Assim, contrariando a interpretação normativa cristã dessa passagem, Paulo não
estava atestando que a Torá “mata” (pois estaria condenando a si mesmo), mas
sim, que a FORMA como a Torá é guardada e interpretada é que pode roubar a vida
do homem.
Portanto, a
mesma Torá (Lei) que é benção para uns, pode ser maldição para outros: “E
o mandamento que me fora para vida, verifiquei que este mesmo se me tornou para
morte” (Rm 7:10). Paulo aqui atesta que já fora escravo da LETRA e das
“OBRAS DA LEI”, pois sua busca pela pureza da religião e zelo pelas tradições
endureceram-lhe e cegaram-lhe o coração, impedindo-o discernir o Messias
contido na própria Torá. Na verdade, a aceitação ou não da obediência do homem
em relação à Lei de Deus dependerá da fé e do estado do coração do ofertante
(Rm 2:28-29). A fé SEMPRE DEVE VIR ANTES do mandamento, e não o contrário (Rm
4:9-15). É como eu sempre digo: “Não obedeço para ser SALVO, obedeço
pois SOU salvo.” Essa frase expressa o contraste de MOTIVAÇÃO ao se
obedecer a Deus.
No
pergaminho MMT do Mar Morto, são ordenados exclusivamente os mandamentos e
interpretações de mandamentos sem nenhuma ênfase à mudança de atitude ou de um
coração correto diante de Deus. Além disso, são declaradas “halachôt” (dogmas)

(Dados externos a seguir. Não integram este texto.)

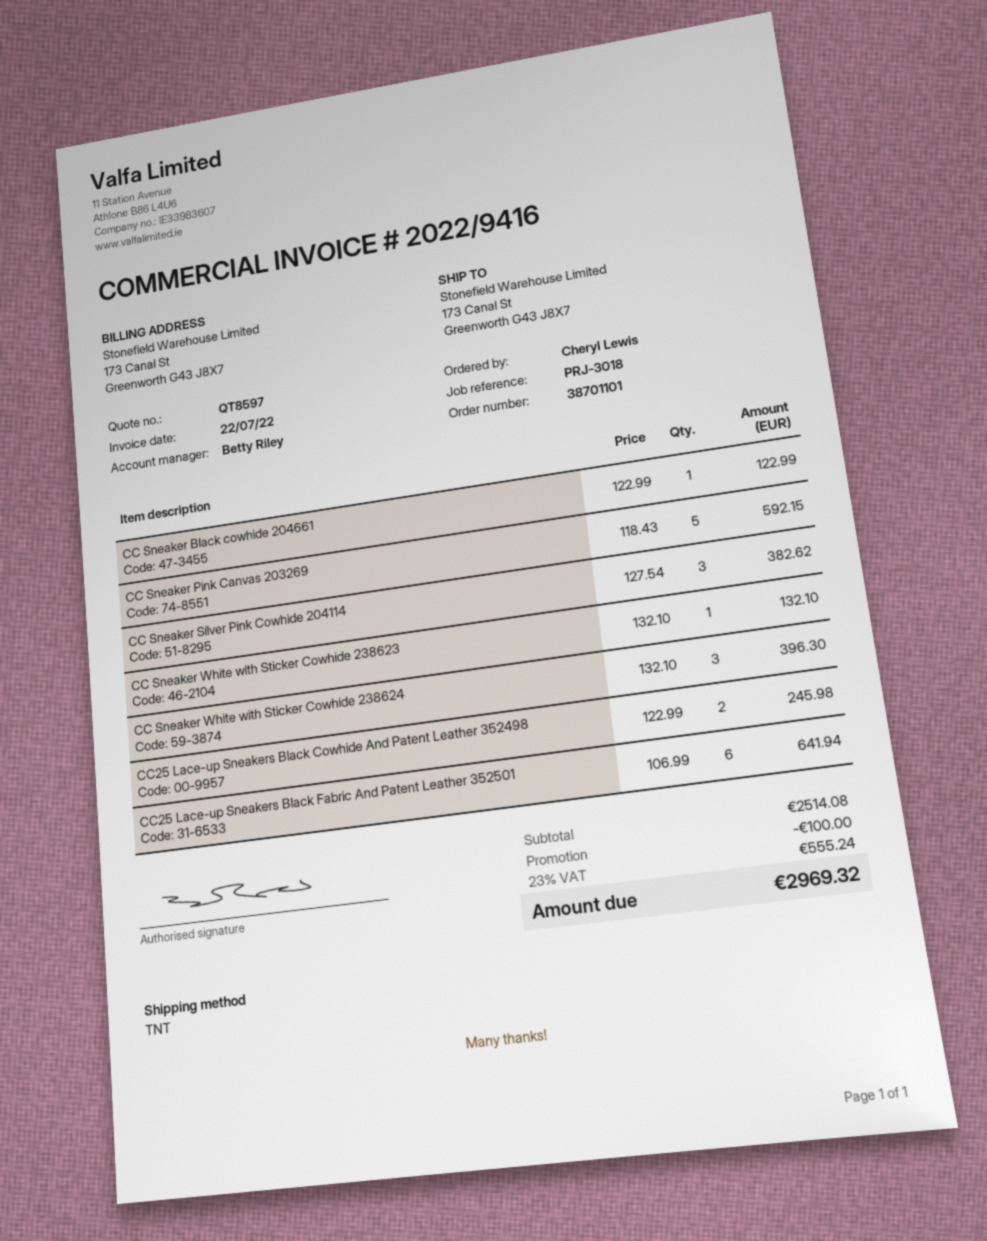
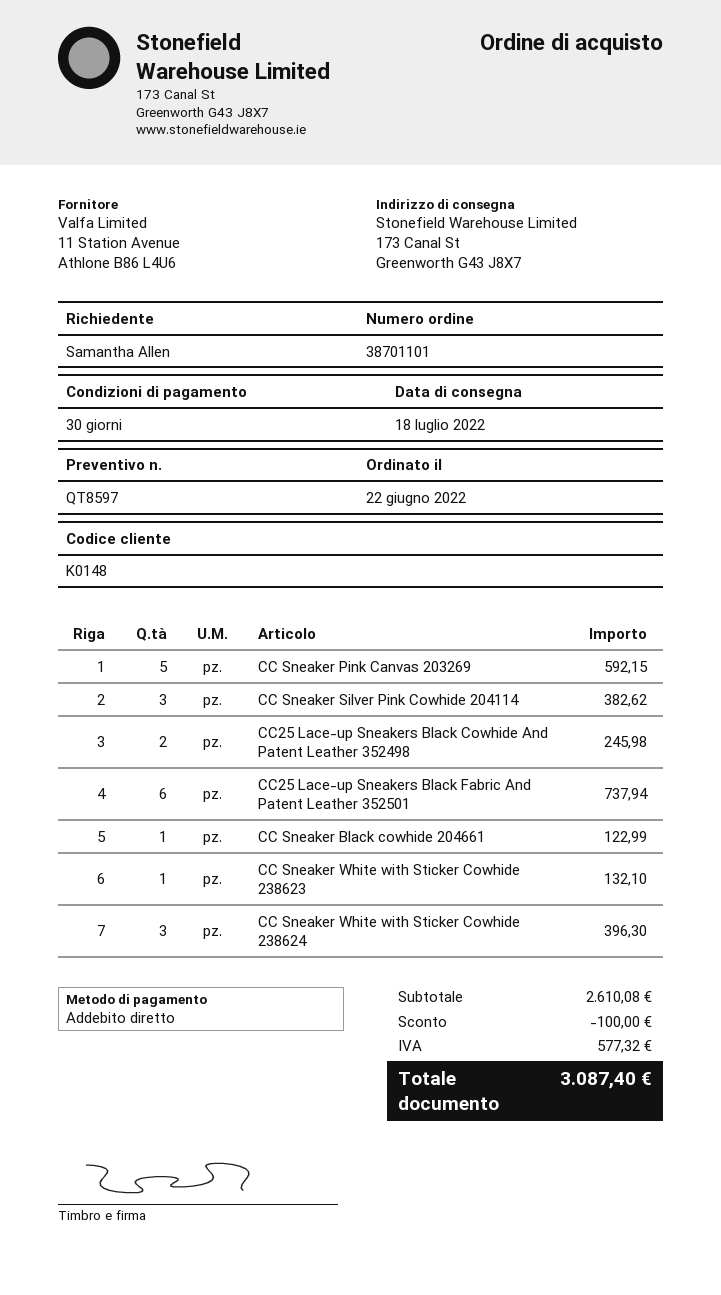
ordered by: Cheryl Lewis -> Samantha Allen
CC25 Lace-up Sneakers Black Fabric And Patent Leather 352501: 6 for 641.94 -> 6 for 737.94
subtotal: 2514.08 -> 2610.08
tax: 555.24 -> 577.32
total: 2969.32 -> 3087.40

que humilhavam os gentios e os afastavam do templo (como o tal ‘muro da
separação’ que Paulo se refere em Ef 2:14). A essa “falsa obediência” e aos
dogmas que afastavam os gentios do Reino de Deus, Paulo deu o nome de “OBRAS DA
LEI” ou simplesmente “LETRA”.
Paulo não
poderia ser contra a obediência a Torá, pois usou seu próprio testemunho para
atestar o contrário (At 24:14, 25:8). Ele também atesta que a Lei é espiritual
e boa, e o mandamento, santo, justo e bom (Rm 7:12-14). Não é a Torá o
problema, mas sim, o LUGAR onde a mesma está escrita. Na chamada NOVA ALIANÇA,
Deus utiliza a obra de Seu ungido para escrever a LEI (Torá) no coração do Seu
povo (Jr 31:31). Assim, todo servo do Deus de Israel e discípulo de Yeshua deve
fazer a si mesmo a seguinte pergunta: Onde está a Lei de Deus na minha vida? Ou
ela ainda está em pedras, longe e externa à minha natureza, ou está escrita em
meu coração, sendo parte da minha natureza. Quem tem ouvidos… ouça!